I agreed with her but know that all of this will eventually help her. It is hard to see her in pain but I take comfort in knowing that she will soon be better. The cancer will soon be gone!
Thank you all for your prayers and love. We continue to be overwhelmed by the support we receive from family and friends.

Thursday, October 2, 2008

Gracie's new hat

Gracie's aunt sent her a few hats. They are pretty cute and Gracie thought it was comfortable enough to sleep in!


Gracie is doing wonderfully and now when her sisters tell her they get to go to school she enthusiastically tells them, "I get to go to the doctors!" We are looking forward to round two starting a week from today.
Our new friend Noah is going to start his chemotherapy treatments tomorrow. While we have never met Noah and his family we are excited for them to begin their treatments. It is good to be started on the path to being cancer-free. We admire their family's faith and courage throughout the past week.

Now for the original purpose of this post. Some have asked us why retinoblastoma is a childhood cancer and why it does not affect adults. I often wondered this myself and came across the answer in a book called "Childhood Cancer: A Parent's Guide to Solid Tumor Cancers" by Honna Janes Hodder & Nancy Keene. The Candlelighters (A childhood cancer foundation) sent it to us a week ago. It talks about how immature retinal cells are called retinoblasts. These cells grow in the fetus and early years of a child's life into the rods and cones found on the retina (rods and cones detect light and send signals to brain so that we can all see). Once the retinoblasts have formed mature rods and cones they lose the ability to multiply. It was in the division and multiplication that the mutations had occurred to start the tumors, so without this function there is little risk of a tumor growing.
I found a good explanation on the website for the Children's Hospital of Philadelphia ( I will paste it below.

What is retinoblastoma?
Retinoblastoma is a rare cancer originating in the part of the eye called the retina. The retina is a thin layer of nerve tissue that coats the back of the eye and enables the eye to see. Most cases involve only one eye (unilateral), but both eyes may be involved (bilateral). If retinoblastoma spreads, it can spread to the lymph nodes, bones or the bone marrow. Rarely, it can involve the central nervous system (CNS).
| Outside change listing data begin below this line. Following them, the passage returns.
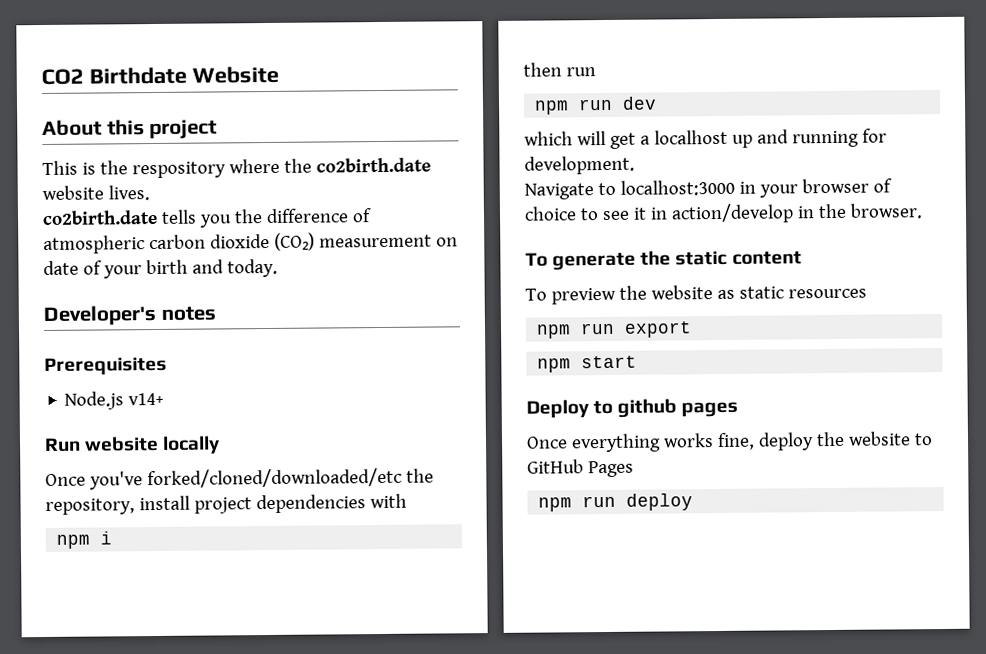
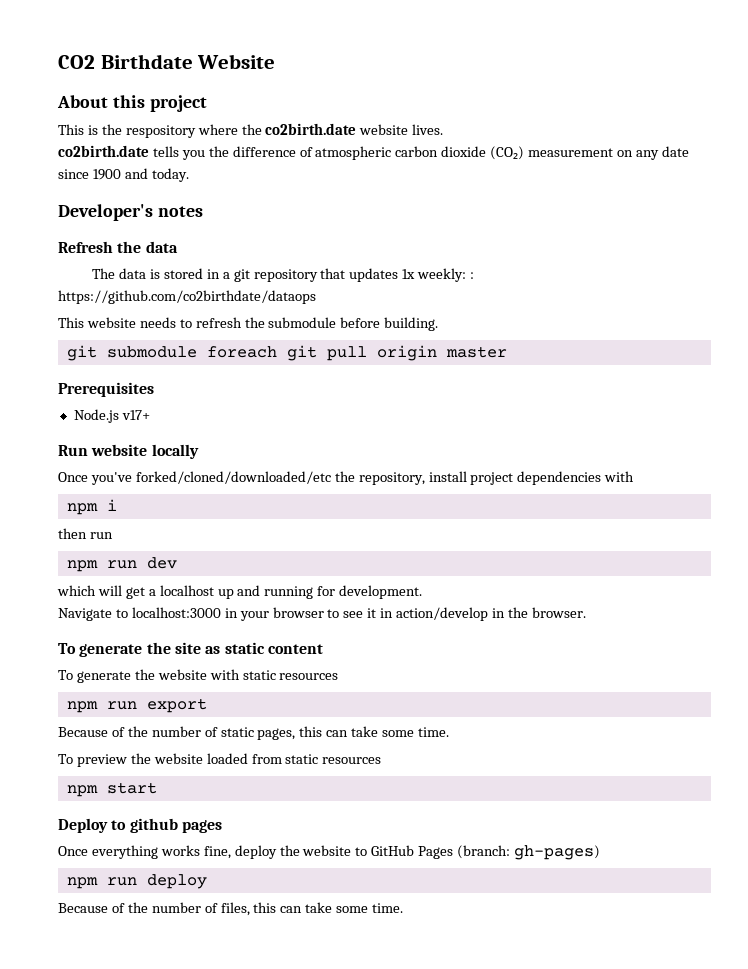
[43,259,188,279] date of your birth -> [635,146,689,160] [58,169,121,180] any date since 1900
(216, 313) none -> [58,241,178,253] [92,268,475,282] [58,290,316,304] [58,317,439,331] [66,345,507,361] // Refresh the data // The data is stored in a git repository that updates 1x weekly: : https://github.com/co2birthdate/dataops // This website needs to refresh the submodule before building. // git submodule foreach git pull origin master
[128,392,165,406] v14+ -> [121,410,150,420] v17+
[872,178,892,193] [524,206,577,221] of choice -> (324, 612) none
(672, 258) none -> [174,642,221,654] site as
[550,285,735,305] preview the website as -> [76,669,240,683] generate the website with
(693, 329) none -> [58,726,450,740] [58,753,382,767] // Because of the number of static pages, this can take some time. // To preview the website loaded from static resources
(634, 469) none -> [457,845,601,860] (branch: gh-pages)
(694, 502) none -> [58,902,404,916] // Because of the number of files, this can take some time.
Retinoblastoma is a malignant tumor composed of retinoblasts (immature baby cells) in the retina. These cells form the nerve tissues (rods and cones) at the back of the eye. Their job is to form images. The images are then transmitted by the optic nerve to the area of the brain responsible for sight.

Retinoblasts develop from a single cell during the early development of an infant in the womb. During gestation and early life, these cells are able to divide and multiply. This is the process that helps make enough cells to populate the retina. As children age, their cells undergo a process called differentiation and become mature rods and cones. The cells are no longer able to divide and multiply, which is why retinoblastoma occurs very rarely after the age of 5 years. Children may be born with retinoblastoma, but the disease is rarely diagnosed at birth.

We do not know what causes retinoblasts to turn into cancer cells but we do know that it in order for retinoblastoma to develop there must be a change or mutation in both copies (one from each parent) of a gene called RB1. What precisely triggers this change or mutation is not known.

Most children who begin treatment before the retinoblastoma has spread beyond the eye are cured. A major goal of treatment in children with retinoblastoma is preserving vision.

Great strides have been made in treating retinoblastoma in recent years; many children retain their vision and more than 95 percent of children with retinoblastoma can be cured.